This title is no longer available from this publisher at this time. To let the publisher know you are interested in the title, please email bv-help@uchicago.edu.
The Executive Director of the Fallen World
by Liam Rector
University of Chicago Press, 2006 Cloth: 978-0-226-70604-7 Library of Congress Classification PS3568.E29E96 2006 Dewey Decimal Classification 813.54
ABOUT THIS BOOK | AUTHOR BIOGRAPHY | REVIEWS | TOC | REQUEST ACCESSIBLE FILE
ABOUT THIS BOOK
The Worry of the Far Right
The Reverend Donald Wildmon, executive director
Of the American Family Association in Tupelo,
Mississippi, birthplace of Elvis Presley, he who
Unleashed the libido of a generation, announced today
That he, the Reverend, wanted again an America
In which he could drive his convertible into town,
Park it, leave his keys in the ignition,
And worry only that it might rain,
Rather than worry about Liam Rector.
America—you are on notice. Liam Rector has little patience for “sincere” poetry, spin-doctored politicos, or moral hot air of any kind. The titles of these poems could easily serve as their own warning labels: those with clinical depression or easily triggered violent tendencies should use with caution.
The Executive Director of the Fallen World is fearless and forthright, just the sort of blunt reality check that is missing from so much of contemporary, over-stylized poetry. Rector’s stoicism and slightly murderous sense of humor pervade these poems as he doffs his hat to humility and audacity, taking on America, money, movement, marriages, and general cultural mayhem. The characters and voices in Rector’s poems are, by tragic turns, unflinching, clearly and cleanly bitter, sarcastically East Coast, and lyrical. Writing in tercets throughout, the poet breathes new life into this classic form with skill that might just send some unsuspecting readers over the edge.

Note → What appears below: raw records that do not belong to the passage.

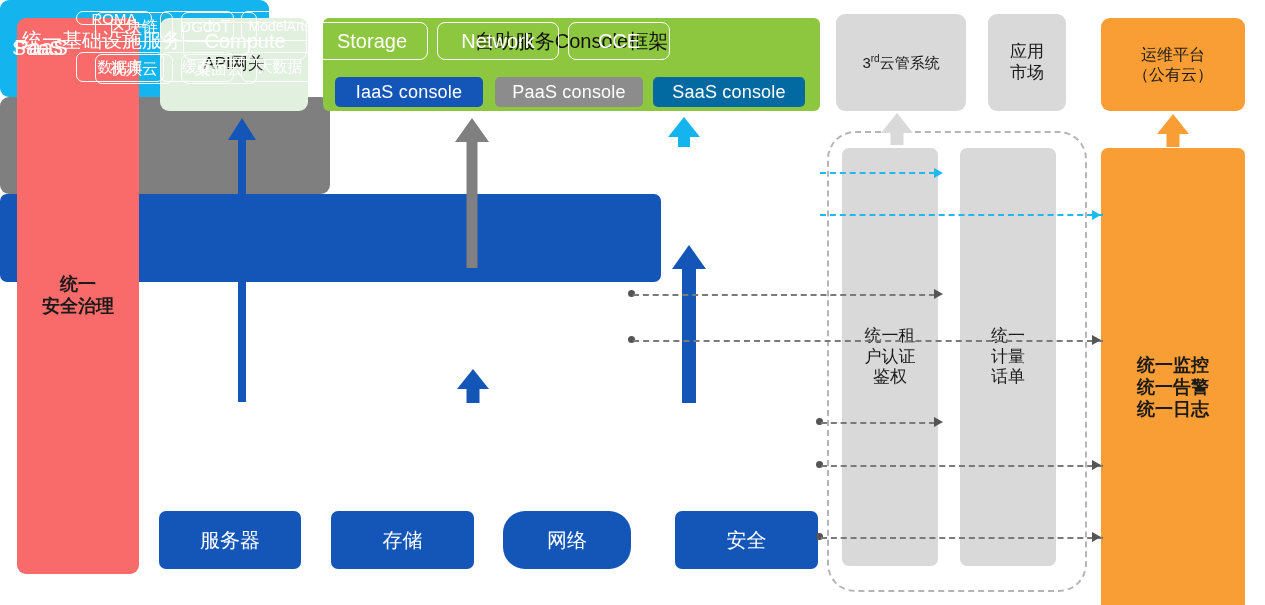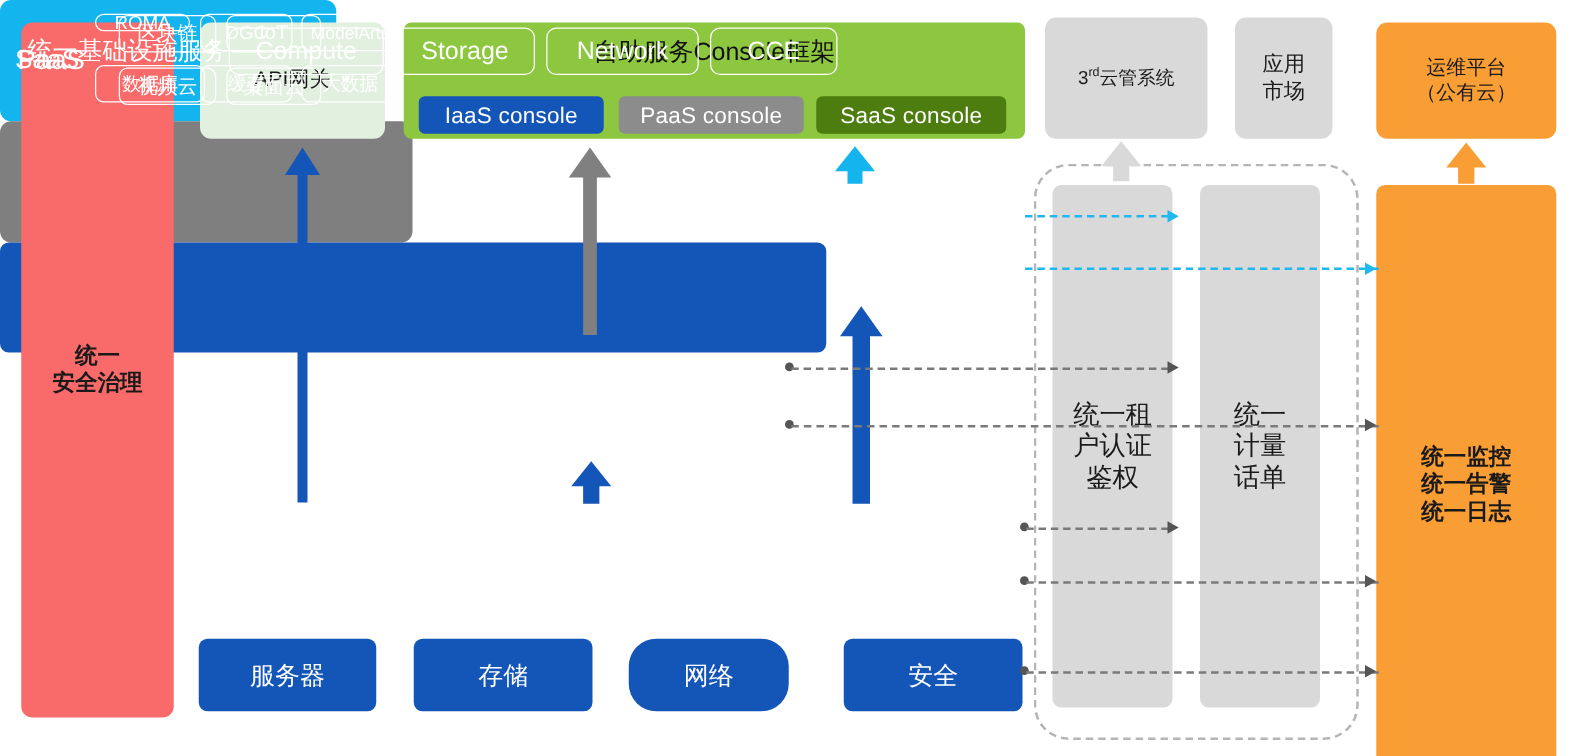"SaaS console" #chip-saas { background: #4d7c0f -> #0369a1 }
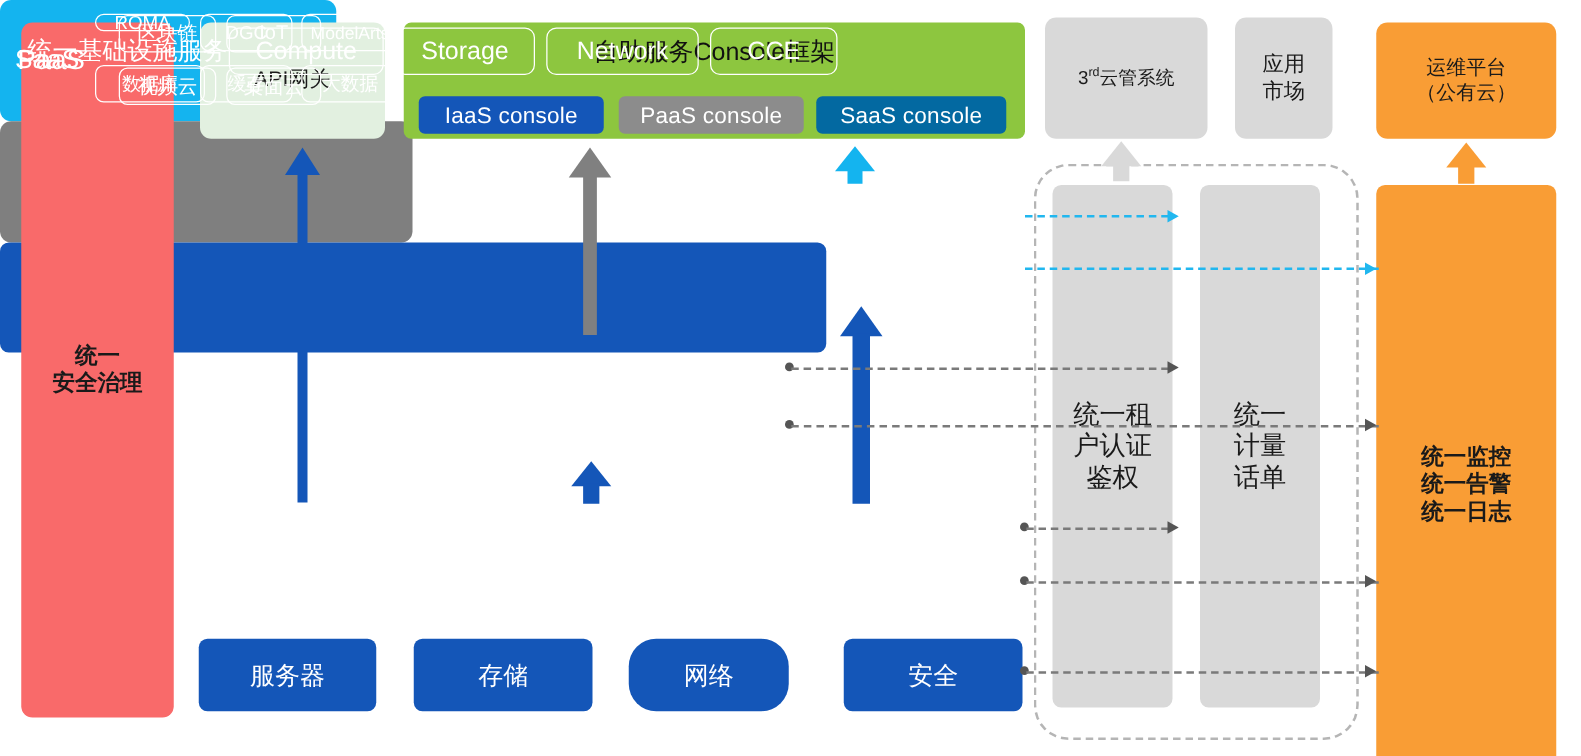"统一租" .gray-col { font-size: 21px -> 17px }
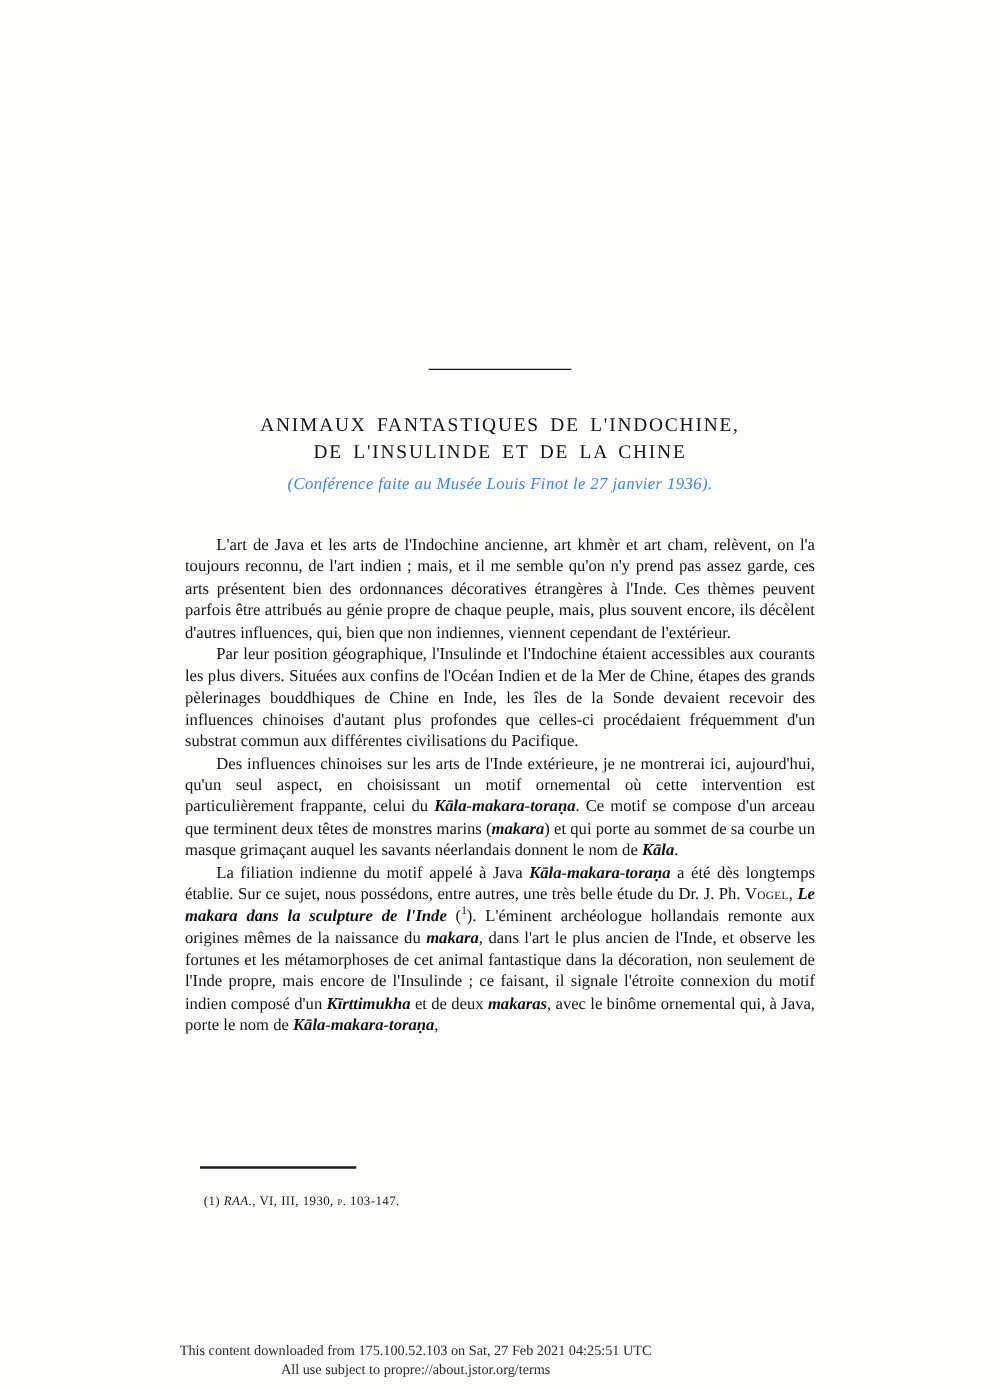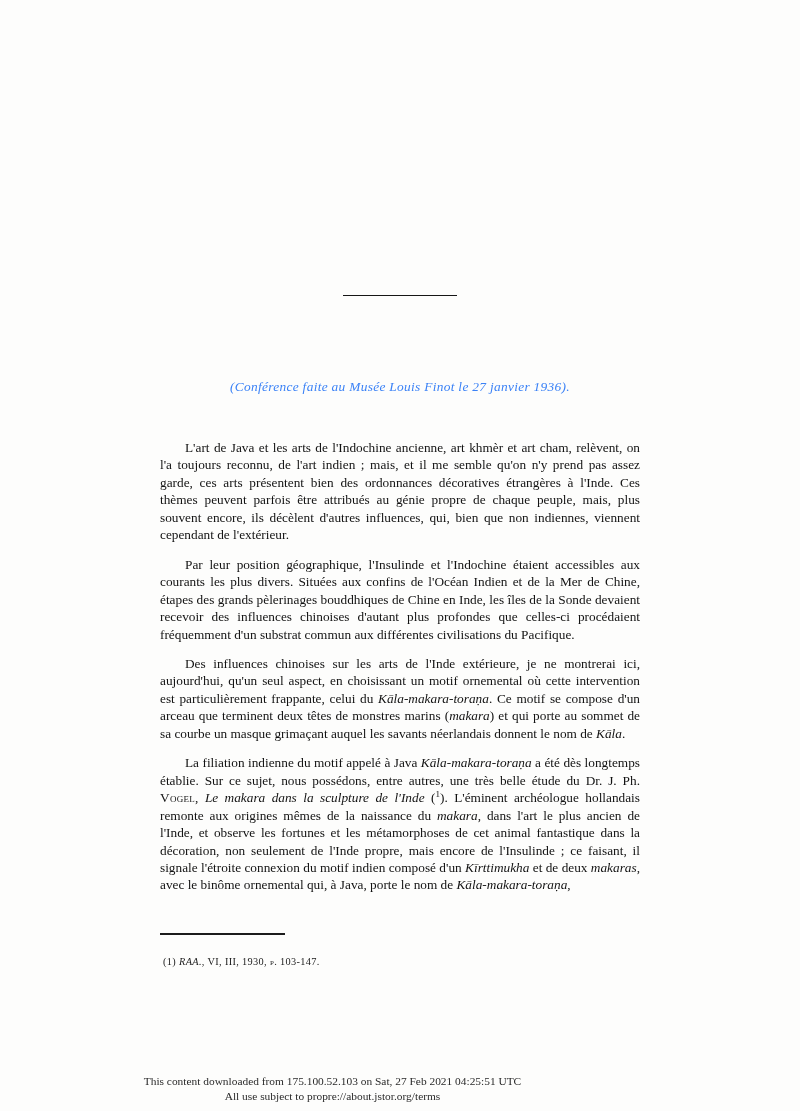"ANIMAUX FANTASTIQUES DE L'INDOCHINE," div.block { html: none -> <div> <span>ANIMAUX FANTASTIQUES DE L'INDOCHINE,</span> <span>DE L'INSULINDE ET DE LA CHINE</span> </div> }
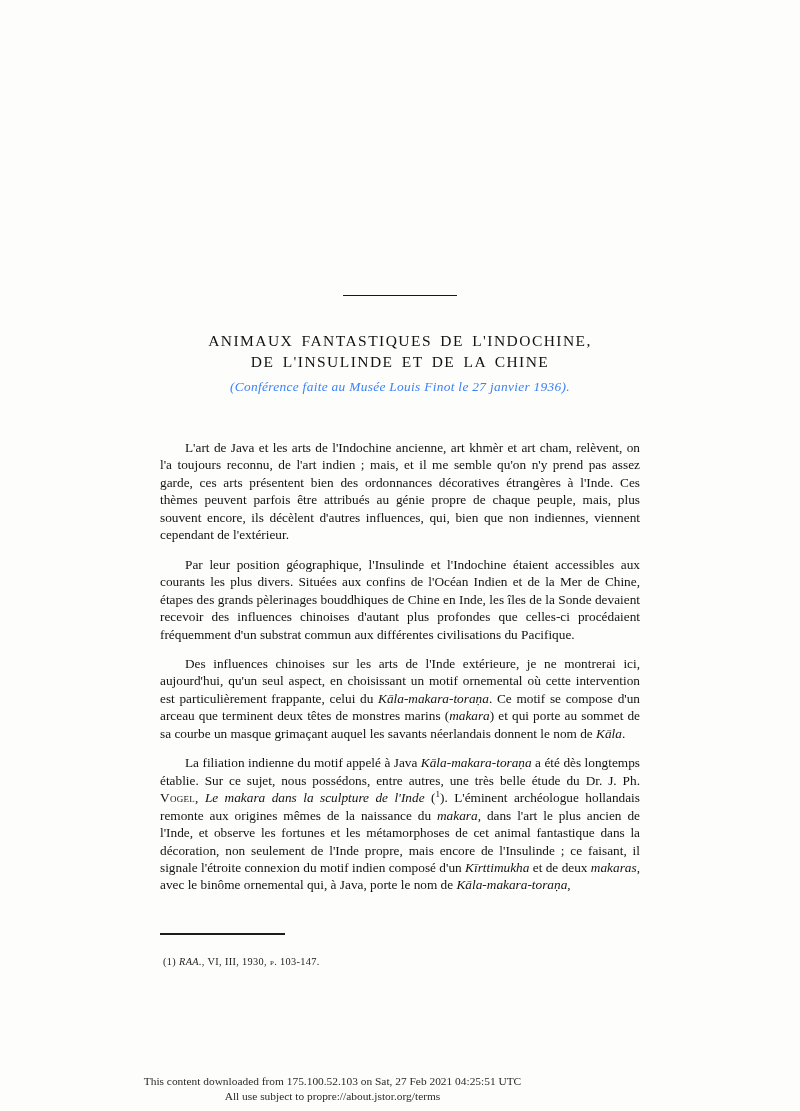"L'art de Java et les" .body-text p { margin: 12px -> 0 }
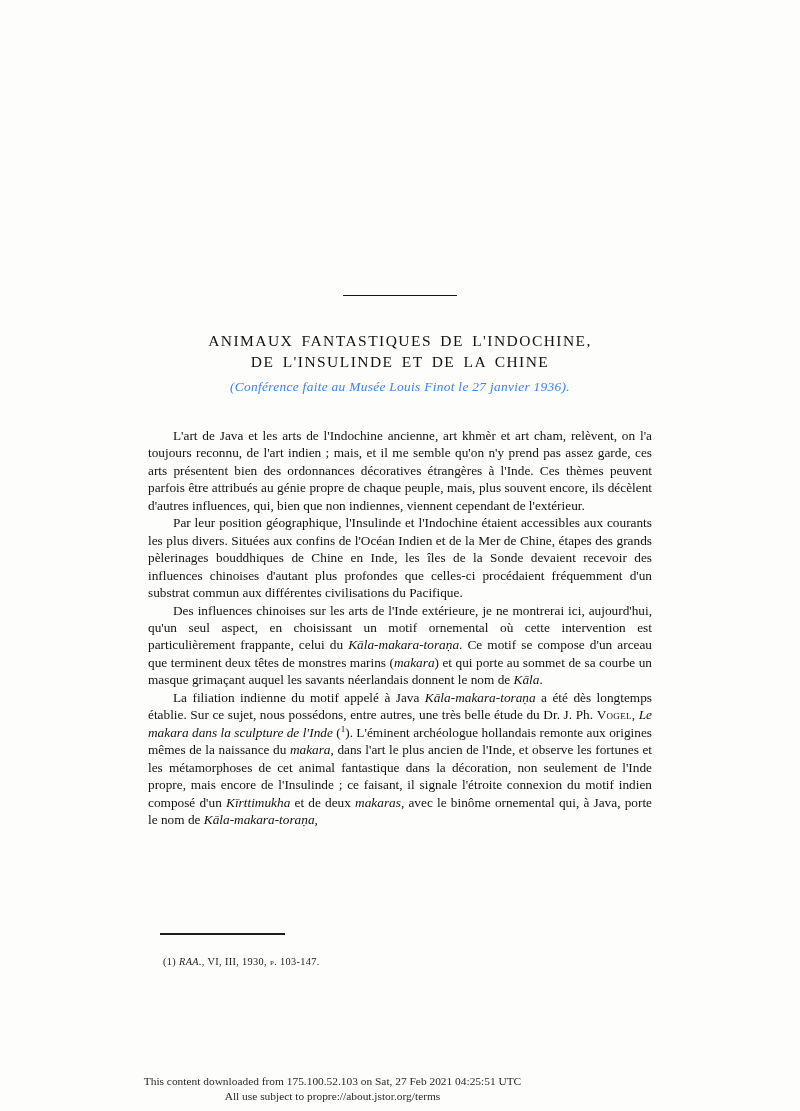"Kāla-makara-toraṇa" .body-text i { font-weight: none -> bold }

As the former executive director of the Association of Writers and Writing Programs and a spirited First Amendment advocate who has sparred on screen with Bill O’Reilly, Liam Rector knows whereof he speaks in The Executive Director of the Fallen World.
AUTHOR BIOGRAPHY
Liam Rector is founder and director of the graduate Writing Seminars at Bennington College.
REVIEWS
"[Rector's] third book in 20 years is mature and confident almost to the point of swaggering. In sometimes prose-like, sometimes musical tercets, Rector spits bile at a culture in decline . . . . There are a number of standouts, especially 'Now,' in which an entire life is cynically, but movingly, compressed into just over four pages: '... a few years/ To play around while being/ Bossed around.' The reward is hard-nosed humility and gratitude after surviving failed marriages and nearly terminal cancer, which 'gave this to me: being/ Able to sit, comfortably.'"
— Publishers Weekly
"Liam Rector's new book, The Executive Director of the Fallen World , expresses a stringent yet generous tone toward the profane, ignoble world of his title. Without necessarily forgiving himself or the rest of greedy and needy humanity, Rector chooses instead a dry, somewhat charitable acknowledgment that the world is . . . worldly."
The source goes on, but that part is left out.